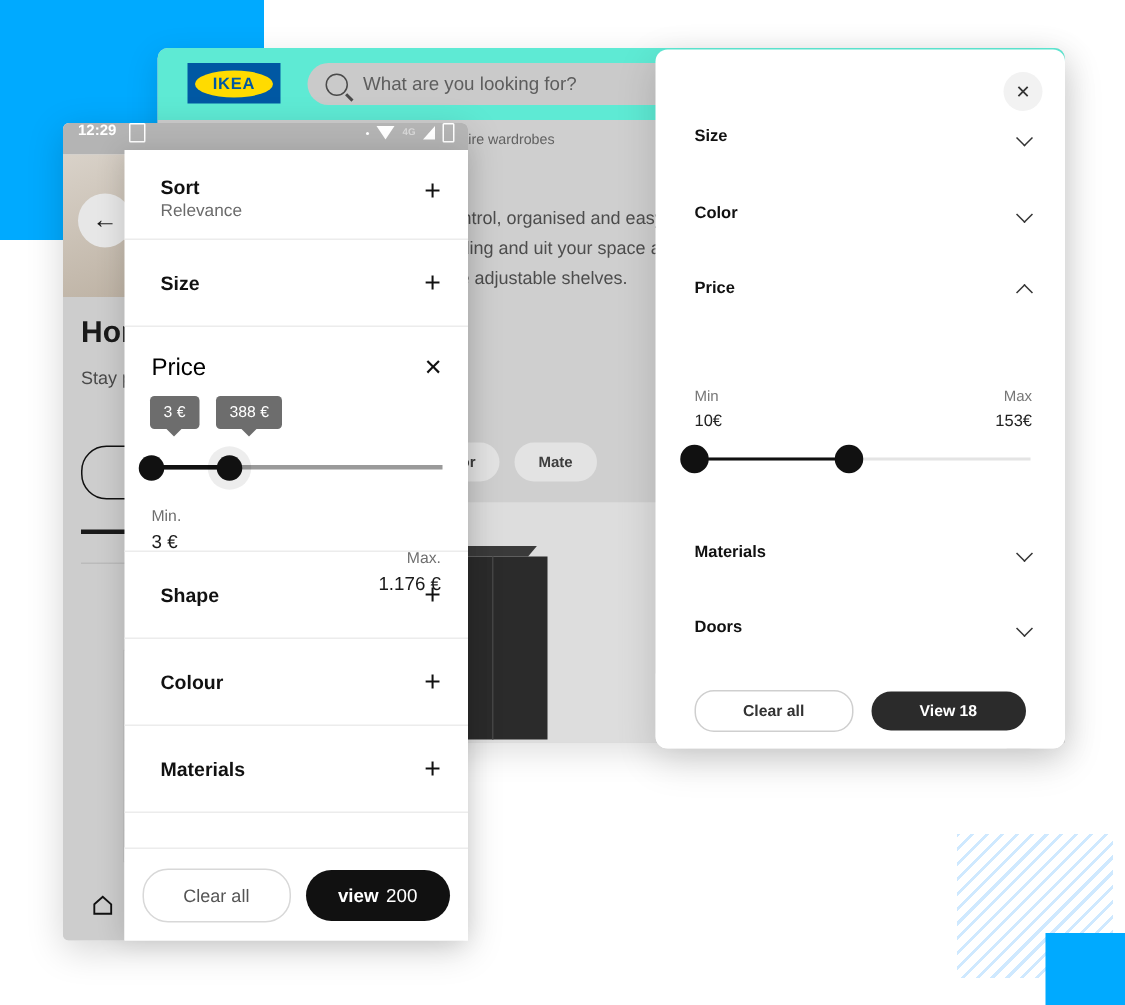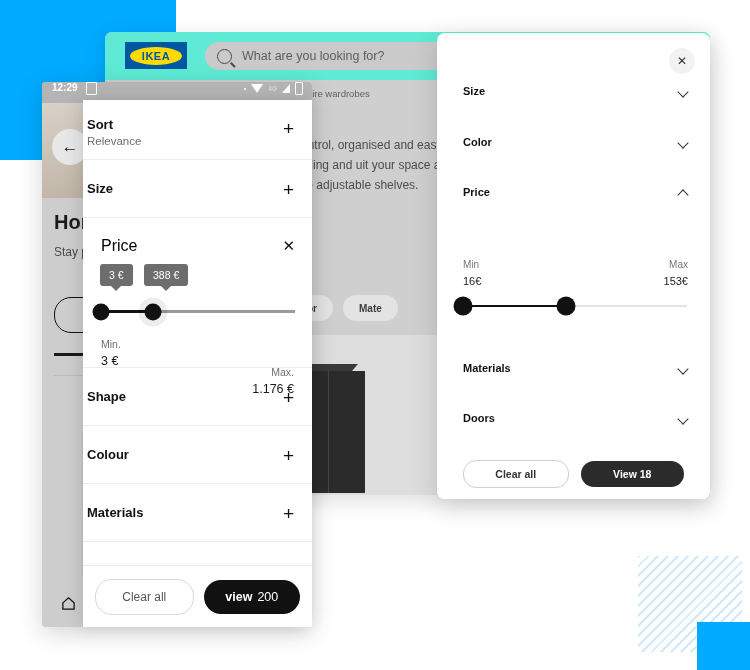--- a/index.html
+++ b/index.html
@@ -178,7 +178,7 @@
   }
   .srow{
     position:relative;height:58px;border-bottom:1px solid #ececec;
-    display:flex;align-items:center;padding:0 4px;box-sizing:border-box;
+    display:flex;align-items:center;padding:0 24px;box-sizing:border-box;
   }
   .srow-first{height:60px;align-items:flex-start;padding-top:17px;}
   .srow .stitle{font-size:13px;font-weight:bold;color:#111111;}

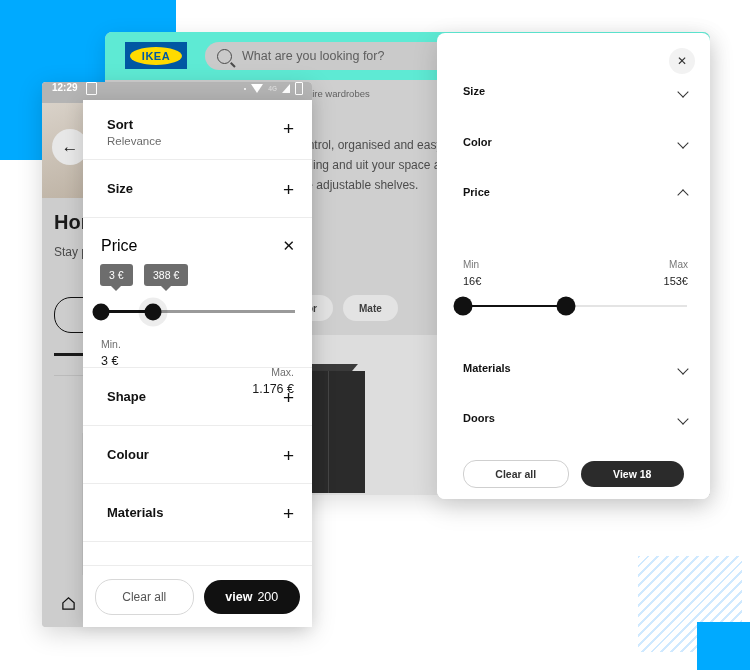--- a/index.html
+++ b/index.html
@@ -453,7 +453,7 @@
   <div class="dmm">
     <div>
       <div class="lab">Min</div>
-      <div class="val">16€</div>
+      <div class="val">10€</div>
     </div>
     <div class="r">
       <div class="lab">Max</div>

****************************************

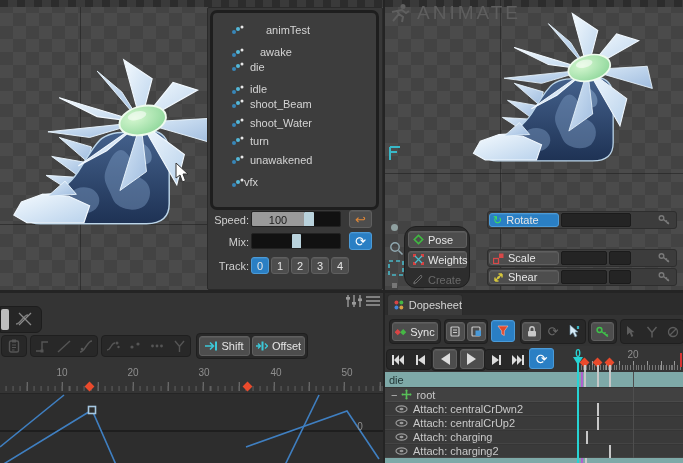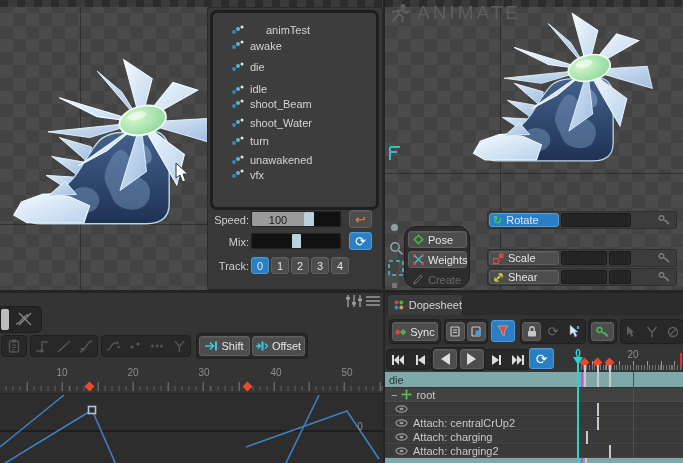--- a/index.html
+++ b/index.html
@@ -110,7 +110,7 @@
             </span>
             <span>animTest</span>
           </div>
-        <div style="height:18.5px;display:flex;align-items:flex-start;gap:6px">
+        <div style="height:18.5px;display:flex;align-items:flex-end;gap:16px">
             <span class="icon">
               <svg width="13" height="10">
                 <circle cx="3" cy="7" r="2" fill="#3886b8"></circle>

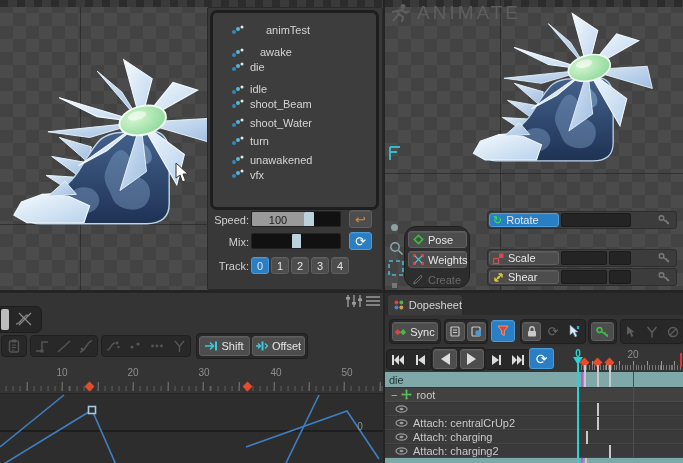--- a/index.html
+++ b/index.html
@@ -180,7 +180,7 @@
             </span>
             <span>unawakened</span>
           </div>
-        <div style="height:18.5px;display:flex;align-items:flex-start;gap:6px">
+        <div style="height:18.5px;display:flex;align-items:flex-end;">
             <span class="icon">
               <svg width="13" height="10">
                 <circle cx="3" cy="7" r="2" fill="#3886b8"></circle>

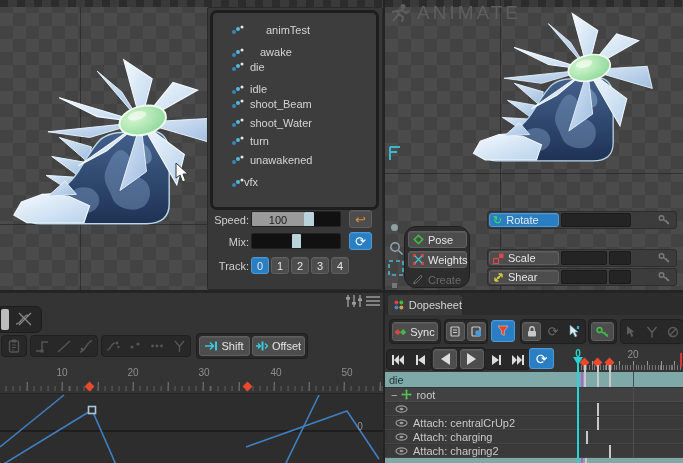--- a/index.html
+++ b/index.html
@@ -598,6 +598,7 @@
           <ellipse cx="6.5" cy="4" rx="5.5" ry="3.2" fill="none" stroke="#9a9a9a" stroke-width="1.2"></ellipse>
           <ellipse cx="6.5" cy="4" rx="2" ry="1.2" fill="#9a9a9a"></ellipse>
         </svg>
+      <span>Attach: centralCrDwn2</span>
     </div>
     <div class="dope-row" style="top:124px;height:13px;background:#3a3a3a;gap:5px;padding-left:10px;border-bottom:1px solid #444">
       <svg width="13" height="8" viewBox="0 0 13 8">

****************************************

> [Required work]:
Read through the records above and copy the lines that contain "border".

> [Completed exercise]:
     position:relative;height:58px;border-bottom:1px solid #ececec;
-    display:flex;align-items:center;padding:0 4px;box-sizing:border-box;
+    display:flex;align-items:center;padding:0 24px;box-sizing:border-box;
     <div class="dope-row" style="top:124px;height:13px;background:#3a3a3a;gap:5px;padding-left:10px;border-bottom:1px solid #444">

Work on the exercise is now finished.